====== INPUT ======

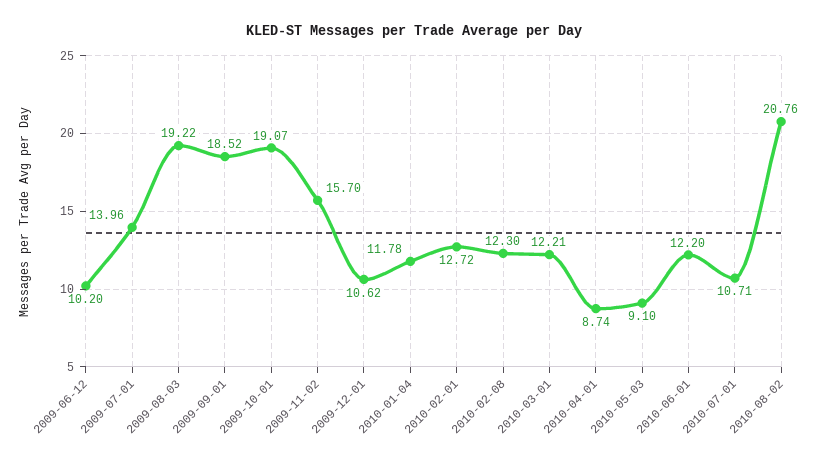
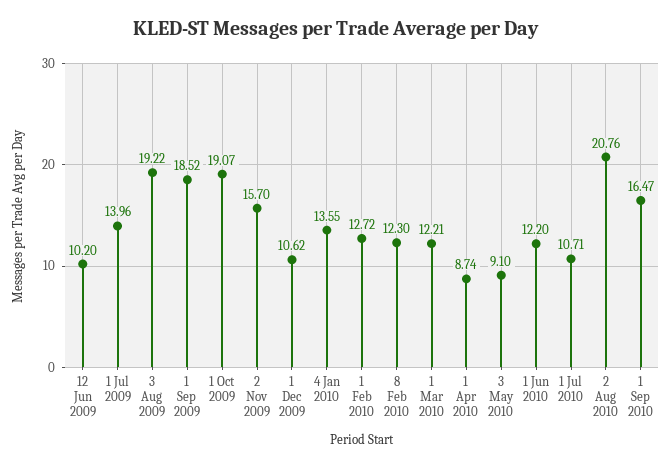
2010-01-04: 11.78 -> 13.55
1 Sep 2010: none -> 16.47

======
====== INPUT ======

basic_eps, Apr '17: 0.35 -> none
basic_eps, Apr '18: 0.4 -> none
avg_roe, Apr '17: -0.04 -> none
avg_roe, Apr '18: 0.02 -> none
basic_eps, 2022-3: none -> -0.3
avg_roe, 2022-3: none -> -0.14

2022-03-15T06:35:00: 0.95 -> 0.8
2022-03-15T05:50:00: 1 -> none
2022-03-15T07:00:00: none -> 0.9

======

• _WHAT YOU HAVE TO DO_:
Reproduce word for word the material above, starting with the line that has "avg_roe, Apr '18: 0.02 -> none" and stopping after the line that has "2022-03-15T07:00:00: none -> 0.9".

• _TASK ANSWER_:
avg_roe, Apr '18: 0.02 -> none
basic_eps, 2022-3: none -> -0.3
avg_roe, 2022-3: none -> -0.14

2022-03-15T06:35:00: 0.95 -> 0.8
2022-03-15T05:50:00: 1 -> none
2022-03-15T07:00:00: none -> 0.9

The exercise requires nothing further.